LinuxQuestions.org

LinuxQuestions.org (/questions/)
-   Linux - Newbie (http://www.linuxquestions.org/questions/linux-newbie-8/)
-   -   sendmail AUTH/SASL2 both an outbound relay and an inbound mail server (http://www.linuxquestions.org/questions/linux-newbie-8/sendmail-auth-sasl2-both-an-outbound-relay-and-an-inbound-mail-server-940897/)

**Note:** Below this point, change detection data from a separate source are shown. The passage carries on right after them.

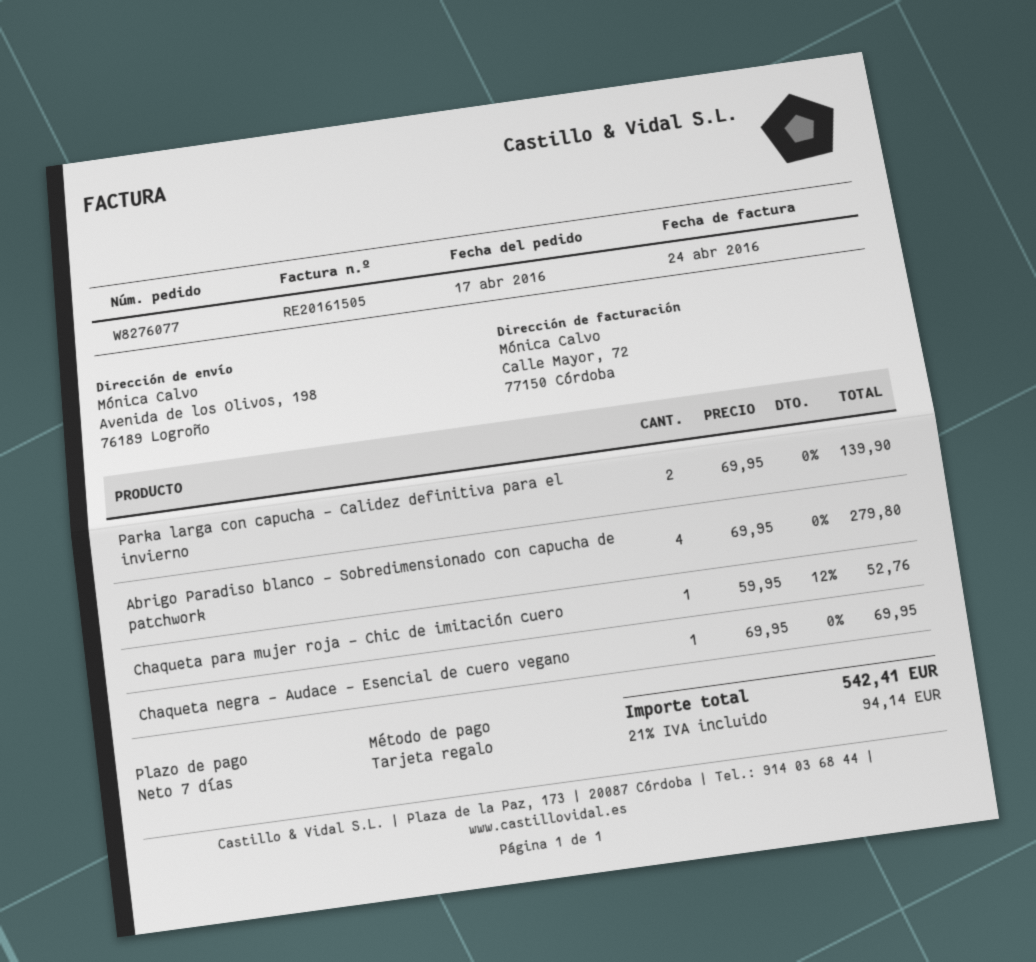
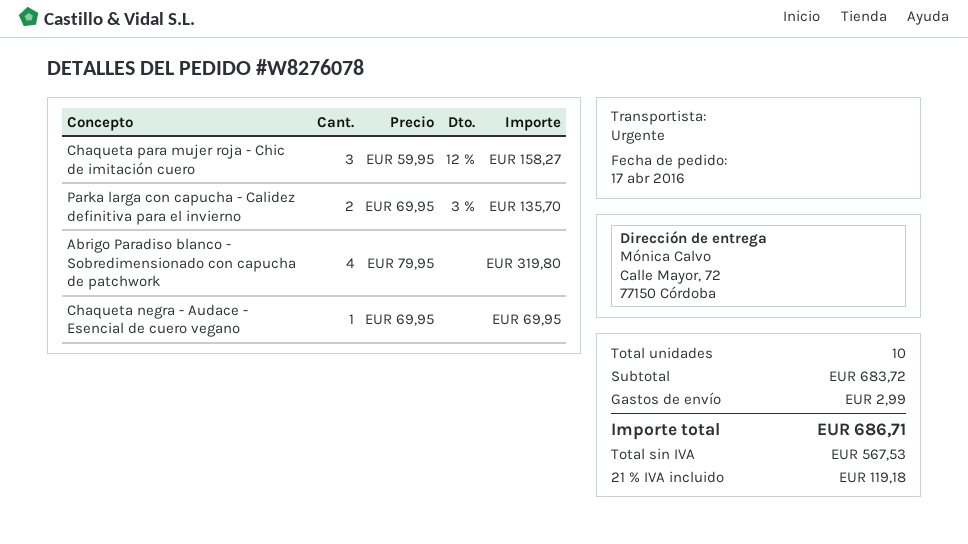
order number: W8276077 -> W8276078
ship to: Avenida de los Olivos, 198, 76189 Logroño -> Calle Mayor, 72, 77150 Córdoba
Parka larga con capucha - Calidez definitiva para el invierno: 2 x 69.95 = 139.90 -> 2 x 69.95 - 3% = 135.70
Abrigo Paradiso blanco - Sobredimensionado con capucha de patchwork: 4 x 69.95 = 279.80 -> 4 x 79.95 = 319.80
Chaqueta para mujer roja - Chic de imitación cuero: 1 x 59.95 - 12% = 52.76 -> 3 x 59.95 - 12% = 158.27
shipping: none -> 2.99
tax: 21% = 94.14 -> 21% = 119.18
total: 542.41 -> 686.71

wingman007 04-20-2012 03:27 PM

sendmail AUTH/SASL2 both an outbound relay and an inbound mail server
 
I try to configure sendmail 8.14.5 on Fedora 16.

This is waht I want:
Anyone can connect to the SMTP server to send messages to local domains. However, only authorized users will be allowed to send email to other domains.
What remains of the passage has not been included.